(Entries taken from a collection)
+--

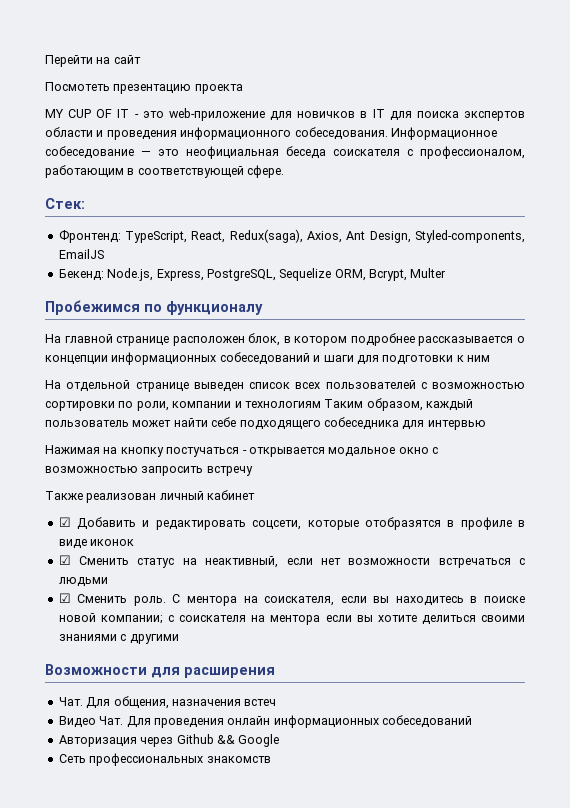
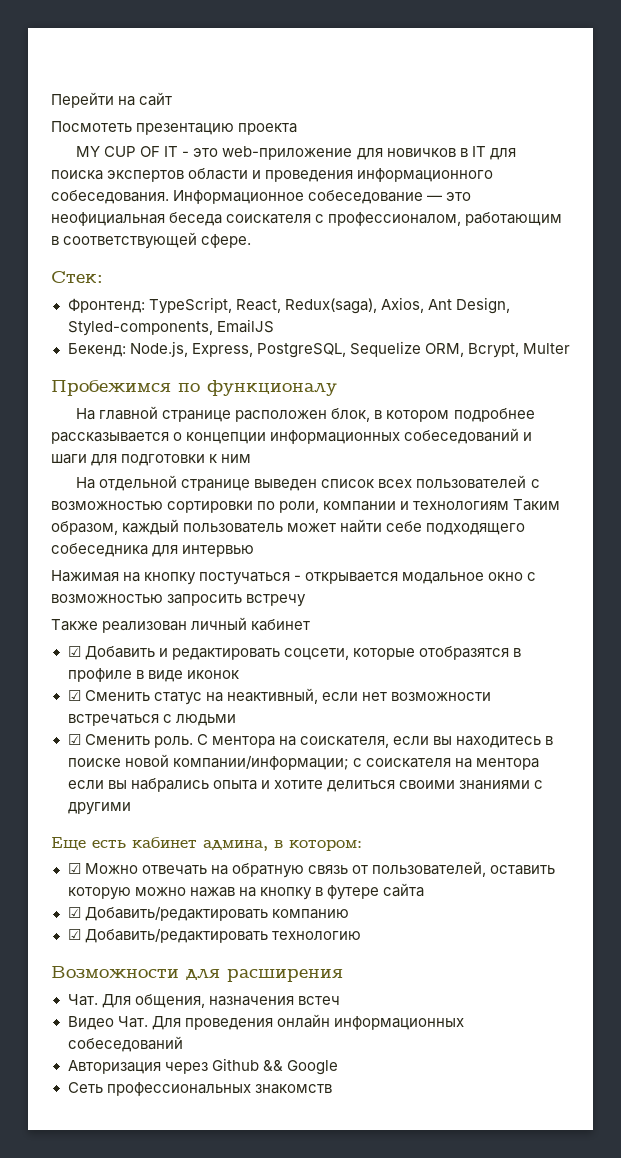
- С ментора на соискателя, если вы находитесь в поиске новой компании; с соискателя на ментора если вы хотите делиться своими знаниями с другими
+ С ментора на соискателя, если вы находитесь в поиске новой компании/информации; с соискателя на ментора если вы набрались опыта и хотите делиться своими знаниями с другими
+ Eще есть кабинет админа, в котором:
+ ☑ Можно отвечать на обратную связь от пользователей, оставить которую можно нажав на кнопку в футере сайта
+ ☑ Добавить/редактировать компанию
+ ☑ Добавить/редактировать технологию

+--

Work to be completed = The result should be every line of the data, reproduced exactly, with the images removed.

Your solution =
- С ментора на соискателя, если вы находитесь в поиске новой компании; с соискателя на ментора если вы хотите делиться своими знаниями с другими
+ С ментора на соискателя, если вы находитесь в поиске новой компании/информации; с соискателя на ментора если вы набрались опыта и хотите делиться своими знаниями с другими
+ Eще есть кабинет админа, в котором:
+ ☑ Можно отвечать на обратную связь от пользователей, оставить которую можно нажав на кнопку в футере сайта
+ ☑ Добавить/редактировать компанию
+ ☑ Добавить/редактировать технологию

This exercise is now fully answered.